Helen's hand fluttered around her neck. "Why father, of course I know that. I wouldn't dream of standing between a man and his true love." She just neglected to mention that she wanted to see if her daughter could be his true love. Father Matt gave her a look that said he wasn't sure, but he left. Helen walked back into the kitchen where Edna had given their guest another cinnamon roll. Picking up her coffee, Helen asked, "Is there anything you would like to do today?"

Before Saul could say anything, Edna told them, "I want to go to Ellie DiFazio's viewing this morning, then I have an appointment at the Clip 'N' Curl. The girls are dying to hear all about our mysterious new houseguest." She winked at Saul. Helen took a sip from a tumbler that she told him contained tea.

Having nothing better to do, the three of them climbed into Helen's Buick and drove to the funeral home. Edna kept up a running commentary on the way. "I wonder if she's going to have an open casket. I hear she lost 50 pounds in the last month, it'd be a shame not to be able to see that."

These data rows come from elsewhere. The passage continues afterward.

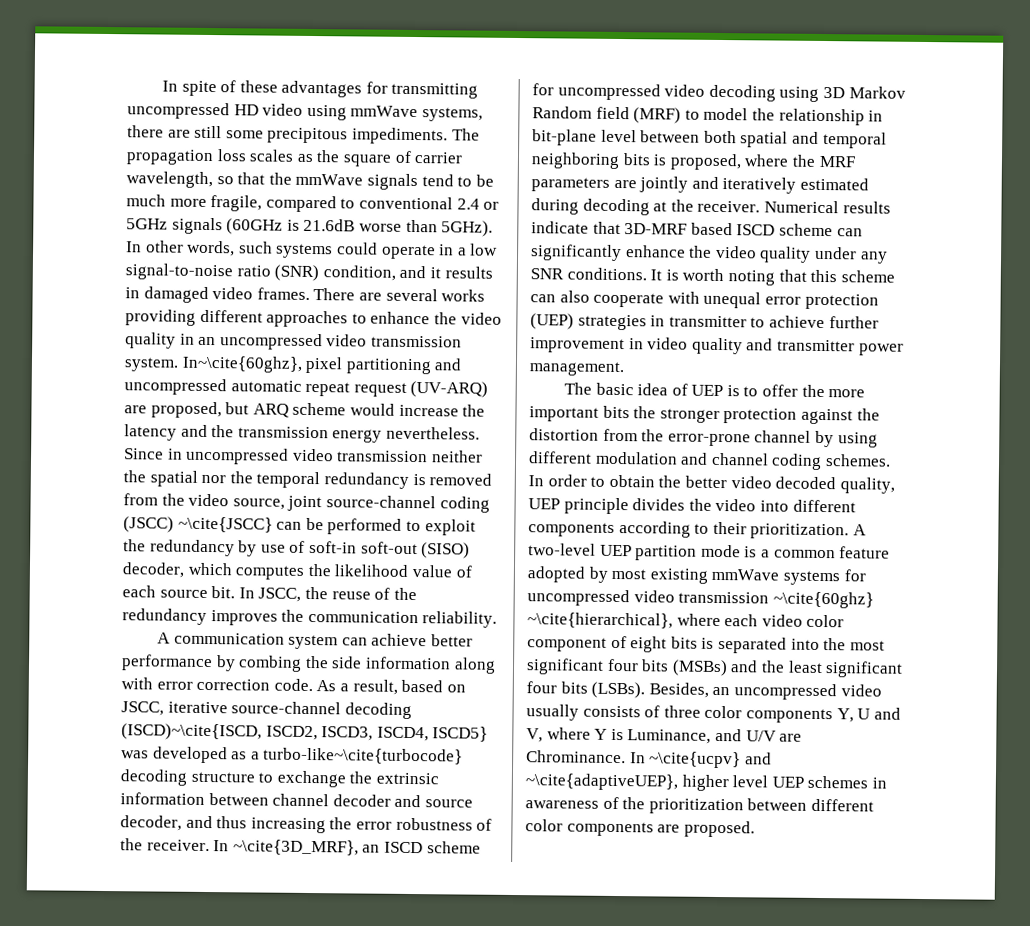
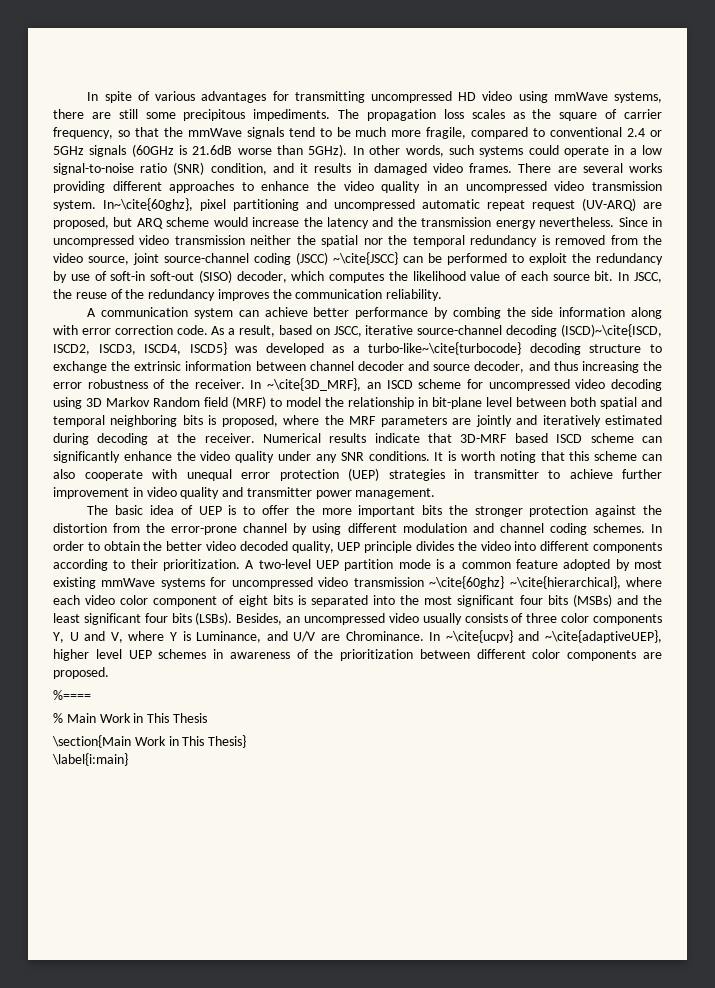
- In spite of these advantages for transmitting uncompressed HD video using mmWave systems, there are still some precipitous impediments.
+ In spite of various advantages for transmitting uncompressed HD video using mmWave systems, there are still some precipitous impediments.
- The propagation loss scales as the square of carrier wavelength, so that the mmWave signals tend to be much more fragile, compared to conventional 2.4 or 5GHz signals (60GHz is 21.6dB worse than 5GHz).
+ The propagation loss scales as the square of carrier frequency, so that the mmWave signals tend to be much more fragile, compared to conventional 2.4 or 5GHz signals (60GHz is 21.6dB worse than 5GHz).
+ %====
+ % Main Work in This Thesis
+ \section{Main Work in This Thesis}
+ \label{i:main}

Helen shook her head, "Mother, if she has a closed casket, you are NOT to even attempt to open it. Do you hear me?"

Edna blew her a raspberry. "I want to see how good of a job their new makeup artist does. When I go I don't want somebody painting me up like a circus clown, I want to look natural." Helen looked at her mother, whose lipstick was smeared a little, and was wearing too much blush, but didn't comment. "Besides, I'm old, I got rights. I wonder if George is still wearing that horrible wig he's had for the last fifty years. I may have to console the poor widower, but I don't know if I want to do that when he's wearing a dead racoon on top of his head." Helen crossed herself and parked in front of the funeral home.

When they got out of the car, Edna leaned heavily on Saul's arm. He asked her if she was ok and she replied, "I'm fine. All the ladies around here are checking you out, so I'm letting them know that you're with me." Saul looked vaguely ill, but Edna patted his hand and kept pulling him forward.

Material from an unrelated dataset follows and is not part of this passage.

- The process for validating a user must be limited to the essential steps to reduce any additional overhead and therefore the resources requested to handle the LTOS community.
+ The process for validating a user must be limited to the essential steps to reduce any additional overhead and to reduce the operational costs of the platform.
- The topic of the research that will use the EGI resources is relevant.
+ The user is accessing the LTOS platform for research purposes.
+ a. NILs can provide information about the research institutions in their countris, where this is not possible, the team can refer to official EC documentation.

They walked to slumber room number two and Edna led them to seats a few rows back. Helen said, "I thought you wanted to speak to Mr. DiFazio."

Edna rolled her dentures around in her mouth. "Nah. He's using a walker, there's no way he'd be able to keep up with me. I'll let one of the other girls have him. At least there's an open casket, so I'll pay my respects before we leave." She leaned in to Saul and said, "I've decided that I'm going to have me a closed casket. Won't that be a hoot?" At Saul's confused look she said, "Halfway through the service, I'm gonna have the organist start playing 'Pop Goes The Weasel' over and over again until everyone is staring at the casket with mute, horrified facination. It'll be a pip!" Saul didn't know what a 'pip' was, but when Edna started humming the song that she was referring to, and he realized what she was talking about, he crossed himself at the horror of the idea. After a few minutes, Edna got up and walked to the casket. She looked inside, then said something to the man sitting nearby. Pleased with herself, Edna gathered Helen and Saul, and headed for the cookies.

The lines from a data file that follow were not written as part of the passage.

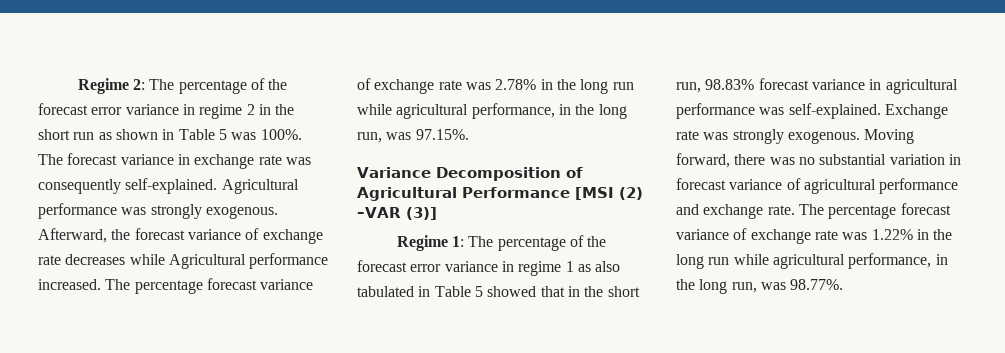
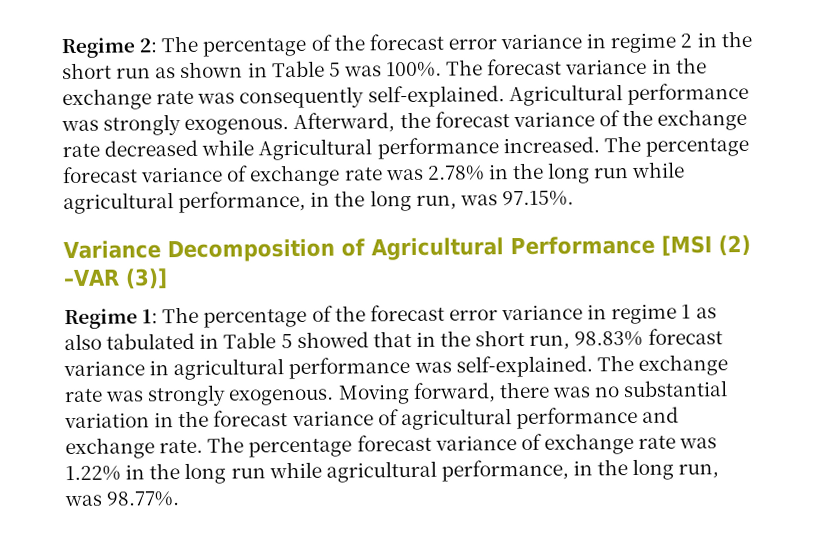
- The forecast variance in exchange rate was consequently self-explained.
+ The forecast variance in the exchange rate was consequently self-explained.
- Afterward, the forecast variance of exchange rate decreases while Agricultural performance increased.
+ Afterward, the forecast variance of the exchange rate decreased while Agricultural performance increased.
- Exchange rate was strongly exogenous.
+ The exchange rate was strongly exogenous.
- Moving forward, there was no substantial variation in forecast variance of agricultural performance and exchange rate.
+ Moving forward, there was no substantial variation in the forecast variance of agricultural performance and exchange rate.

While Edna was at the beauty parlor, Helen took Saul over to the grocery store, the bank, and the liquor store. As she picked up the bottle of Jack Daniels she muttered, "Here's mama's special tea." When they were finished with their shopping they picked Edna back up and went home.

Saul went upstairs to his room to rest while Helen started dinner and Edna went to surf the internet. When he woke up, it was starting to get dark, and the house smelled like cooking meat. He went downstairs, but stopped when he heard voices coming from the kitchen.

"Mom, why are there five settings at the table? I thought we agreed that you weren't going to try to set me up again."

"Nonsense," Helen replied. "The fifth setting is for Saul, a refugee we have taken in to help the church."

"You've taken in a refugee?"

"Yes, the church asked for volunteers in its time of need, so of course I stepped up to help."

"And you're not trying to set us up on a date?"

Helen tsk'ed. "For heaven's sake Stephanie, the man has a fiancee back in Syria."

The voices were getting closer to the door, so Saul hurried on to the living room. There was a man there, sitting in a recliner and watching TV. "You Saul the refugee?" he asked?

"Yes, sir."

"You watch baseball?"

"I have recently learned about the game."

Frank nodded. "Good. Have a seat. The women will call us to dinner at 6:00." Saul and Frank watched baseball in a companionable silence, broken only when one of the men felt the need to yell at the umpire.

At 6, Helen called the men to the table. When he got there, he met the most beautiful woman he had ever seen. She had curly brown hair, sapphire blue eyes, and a warm smile. Helen got straight to the introductions. "Saul, this is my daughter, Stephanie Plum. Stephanie, this is Saul. He'll be staying with us for a couple of days."

Stephanie smiled a little brighter and said, "It's nice to meet you, Saul. How do you like Trenton so far?"

Saul could feel the beginning of a blush. "Is different. I am learning much about American customs."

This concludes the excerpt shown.